"Paris, Texas", 3sat, 20:15 Uhr
Ein Mann ohne Gedächtnis (Harry Dean Stanton) taucht nach vier Jahren in der Wüste auf und versucht zusammen mit seinem siebenjährigen Sohn (Hunter Carson), seine Frau (Nastassja Kinski) wiederzufinden.
Selten hat ein Film es vermocht, die kargen Wüstenlandschaften und Orte im US-Bundesstaat Texas so öde und fremd und zugleich so faszinierend wirken zu lassen, wie Wim Wenders' deutsches Drama, das er auf Englisch in den USA drehte. Sein langjähriger Kameramann Robby Müller fing die Werbeplakate, die Graffiti, den rostigen Autoschrott, die alten Eisenbahnschienen, die Neon-Lichter, die Motels und die scheinbar endlosen Straßen auf unnachahmliche Art und Weise ein.
Aber das ist nur die eine Seite der Medaille dieses Werks von 1984: Wenders gelang auch ein Film, der intelligent, schön, poetisch und nostalgisch ist und dabei glaubwürdige Figuren aufweist - ein ergreifendes, faszinierendes Portrait von Menschen, die gegen ihre Entwurzelung ankämpfen. Kein Streifen, der die Antworten auf dem Silbertablett serviert, der aber die emotionale Beteiligung der Zuschauer reich belohnt. Musiker wie Kurt Cobain, U2 und M83 haben den Film als einflussreich auf ihre Musik bezeichnet oder Dialoge daraus gesampelt.

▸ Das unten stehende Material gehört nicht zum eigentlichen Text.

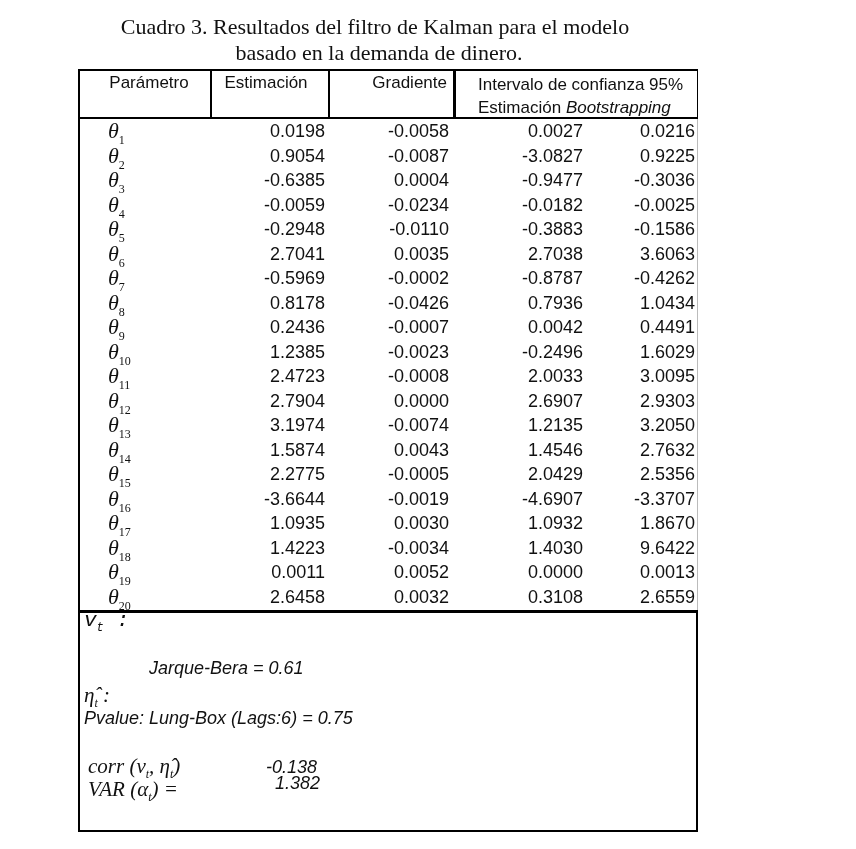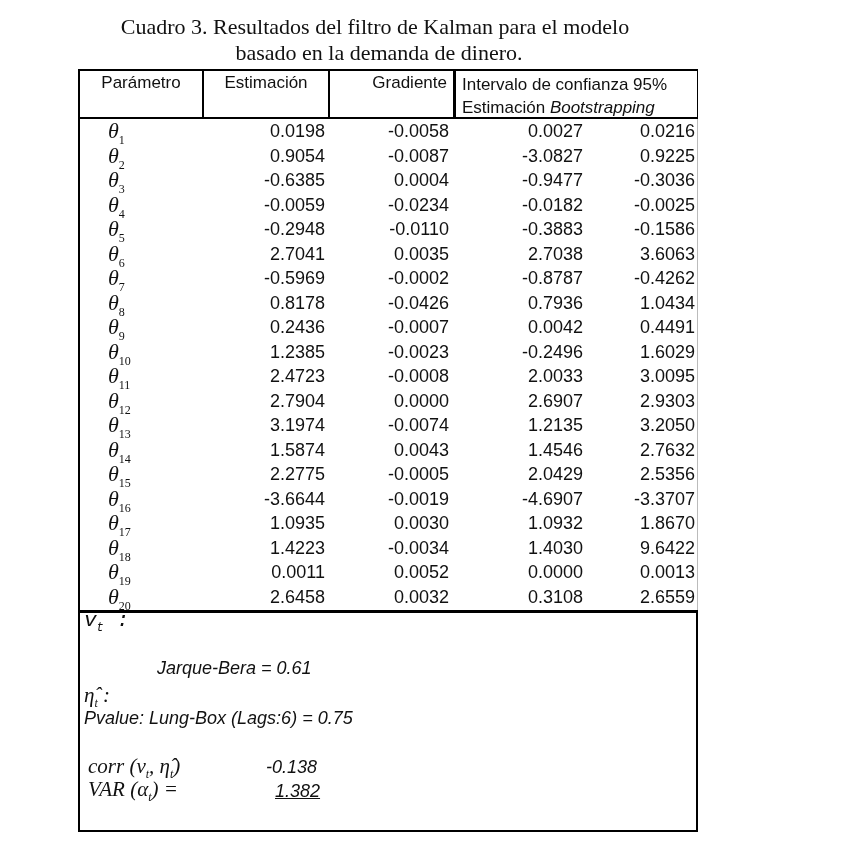--- a/index.html
+++ b/index.html
@@ -12,7 +12,7 @@
   .hdr { position: relative; height: 50px; border: 2px solid #000; box-sizing: border-box; border-right-width: 1px;
     font-family: "Liberation Sans", sans-serif; font-size: 17px; }
   .hdr .col { position: absolute; top: 0; height: 48px; box-sizing: border-box; }
-  .hdr .c1 { left: 0; width: 124px; border-right: 2px solid #000; text-align: center; padding-top: 2px; }
+  .hdr .c1 { left: 8px; width: 124px; border-right: 2px solid #000; text-align: center; padding-top: 2px; }
   .hdr .c2 { left: 124px; width: 126px; border-right: 2px solid #000; text-align: center; padding-top: 2px; }
   .hdr .c3 { left: 250px; width: 126px; border-right: 3px solid #000; text-align: right; padding-right: 6px; padding-top: 2px; }
   .hdr .c4 { left: 376px; width: 243px; padding-left: 6px; padding-top: 2px; line-height: 23px; }

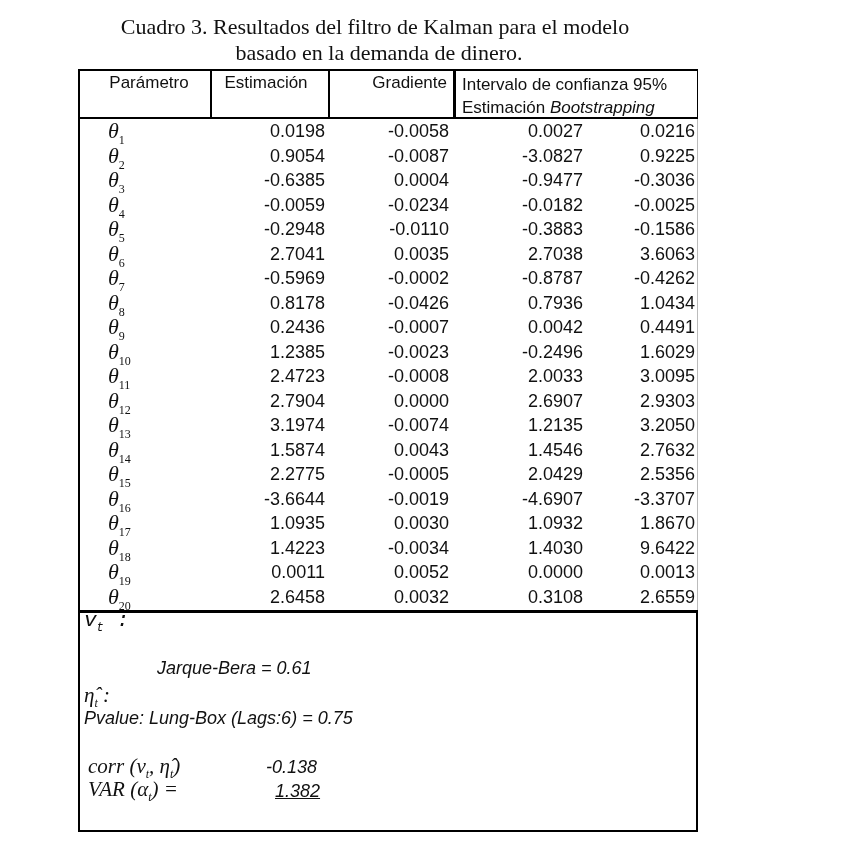--- a/index.html
+++ b/index.html
@@ -15,7 +15,7 @@
   .hdr .c1 { left: 8px; width: 124px; border-right: 2px solid #000; text-align: center; padding-top: 2px; }
   .hdr .c2 { left: 124px; width: 126px; border-right: 2px solid #000; text-align: center; padding-top: 2px; }
   .hdr .c3 { left: 250px; width: 126px; border-right: 3px solid #000; text-align: right; padding-right: 6px; padding-top: 2px; }
-  .hdr .c4 { left: 376px; width: 243px; padding-left: 6px; padding-top: 2px; line-height: 23px; }
+  .hdr .c4 { left: 392px; width: 243px; padding-left: 6px; padding-top: 2px; line-height: 23px; }
   .hdr .c4 i { font-style: italic; }
   .body { position: relative; border-left: 2px solid #000; border-right: 1px solid #bbb; box-sizing: border-box; padding-top: 1px; }
   .row { position: relative; height: 24.5px; font-family: "Liberation Sans", sans-serif; font-size: 18px; }

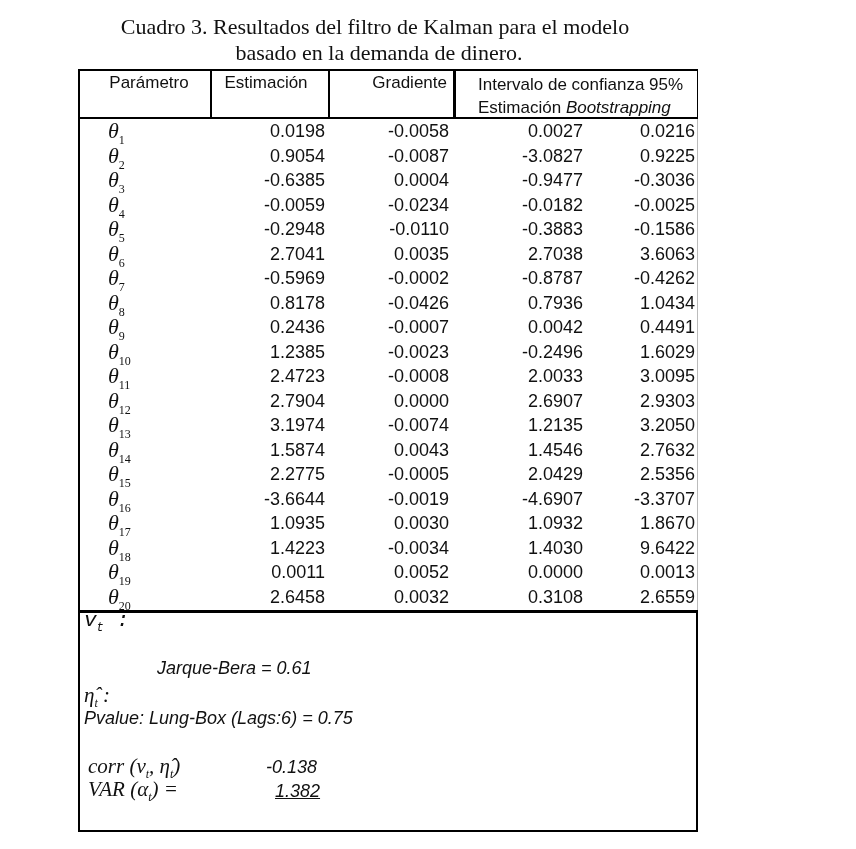--- a/index.html
+++ b/index.html
@@ -196,7 +196,7 @@
 
   <div class="foot">
     <div class="ln math" style="top:-4px;font-family:Liberation Mono, monospace;"><span>v</span><sub>t</sub><span> :</span></div>
-    <div class="ln" style="top:45px; left:77px;">Jarque-Bera = 0.61</div>
+    <div class="ln" style="top:45px; left:69px;">Jarque-Bera = 0.61</div>
     <div class="ln math" style="top:70px;"><span>η̂</span><sub>t</sub><span> :</span></div>
     <div class="ln" style="top:95px;text-align:right;">Pvalue: Lung-Box (Lags:6) = 0.75</div>
     <div class="ln math" style="top:141px; left:8px;text-align:center;"><span>corr (v</span><sub>t</sub><span>, η̂</span><sub>t</sub><span>)</span></div>

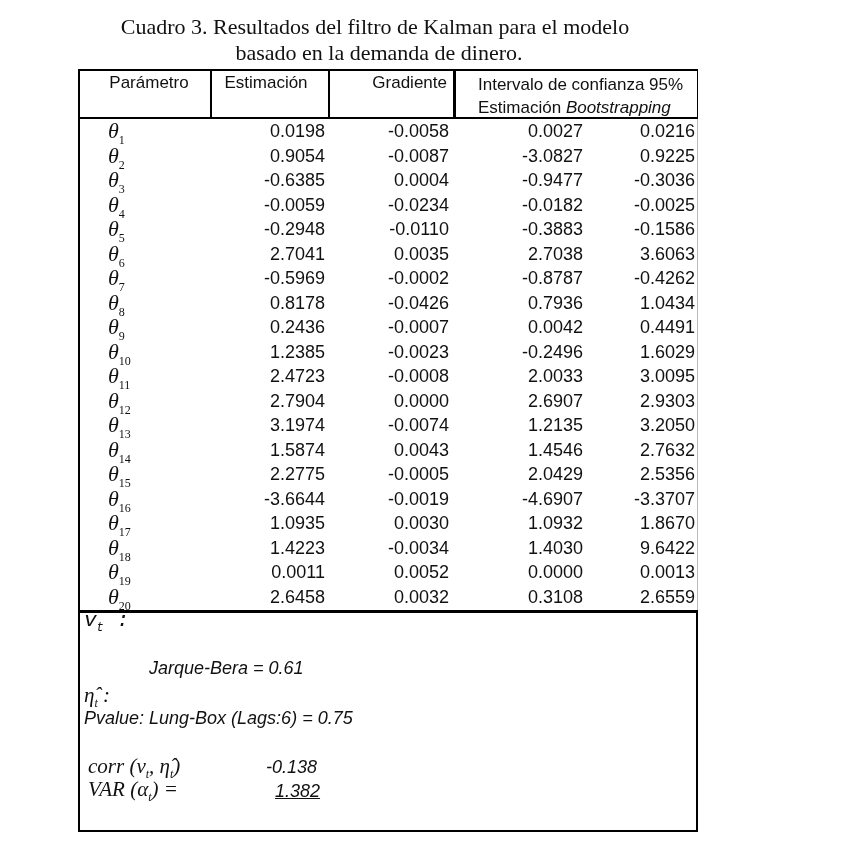--- a/index.html
+++ b/index.html
@@ -202,7 +202,7 @@
     <div class="ln math" style="top:141px; left:8px;text-align:center;"><span>corr (v</span><sub>t</sub><span>, η̂</span><sub>t</sub><span>)</span></div>
     <div class="ln" style="top:144px; left:186px;">-0.138</div>
     <div class="ln math" style="top:164px; left:8px;"><span>VAR (α</span><sub>t</sub><span>) =</span></div>
-    <div class="ln" style="top:168px; left:195px;text-decoration:underline;">1.382</div>
+    <div class="ln" style="top:160px; left:195px;">1.382</div>
   </div>
 </div>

"Paris, Texas" war einer der erfolgreichsten Filme auf Filmfestivals: Er gewann die Goldene Palme bei den Filmfestspielen in Cannes, war als "Bester ausländischer Film" für den Golden Globe, den Britischen Filmpreis (BAFTA), den Französischen Filmpreis und den Italienischen Filmpreis nominiert. Wenders gewann einen BAFTA-Award für die "Beste Regie". Nominiert waren noch das Drehbuch von Sam Shepard und die Musik von Ry Cooder. In der Heimat reichte es als "Bester Film" für den 2. Platz hinter "Oberst Redl" bei den Deutschen Filmpreisen. Hier war zudem Nebendarstellerin Nastassja Kinski nominiert.
Ein Zuschauer aus Colorado schwärmt: "Ich habe nie zuvor oder danach einen Film gesehen, der die Extreme wie Liebe, Schmerz und Verlust mit solcher Unmittelbarkeit und schonungsloser Aufrichtigkeit darstellt. Ich habe nicht geweint, aber ich wurde an all die Zeiten meines Lebens erinnert, in denen ich geweint habe, und warum. Vielleicht hat jeder solch einen Film, der sie oder ihn so sehr bewegt, dass es nicht in Worte zu fassen ist. Dieser Streifen ist meiner."
"The Magic of Belle Isle", ARD, 23:40 Uhr
Ein alkoholkranker Autor (Morgan Freeman) wird von seinem Sohn überredet, den Sommer auf einer ruhigen Insel zu verbringen. Dort freundet er sich widerwillig mit einer alleinstehenden Mutter (Virginia Madsen) und deren drei Töchtern an.
Dieses US-Drama von Rob Reiner ("The Princess Bride") kam 2012 nur in wenige amerikanische Kinos und in Deutschland überhaupt nicht; dort feierte die 5 Millionen Dollar teure Independent-Produktion ihre Premiere nur auf Disc. Die Kritiken waren für das kleine Werk einfach zu schlecht gewesen, als dass es nach seiner Runde über die Filmfestivals hätte Schwung aufnehmen können.
Doch die Zuschauer, die den Wohlfühlfilm mit ernsten Zwischentönen, der im Dorf Greenwood Lake im US-Bundesstaat New York gedreht worden war, sahen, beurteilten ihn positiver. Wenn "The Magic of Belle Isle" auch schamlos schmalzig und von der ersten Minute vorhersehbar sein mag, so gelingt es Reiner und seinen Schauspielern doch, das Publikum irgendwie zu verzaubern.
Kritiker Rex Reed schrieb im "New York Observer": "Man mag mit dem positiven Ausgang wirklich jeder Prüfung hadern, aber die Zärtlichkeit und der Optimismus sind so mächtig und einnehmend, dass nur ein völlig unsensibler Zuschauer unberührt bleiben dürfte."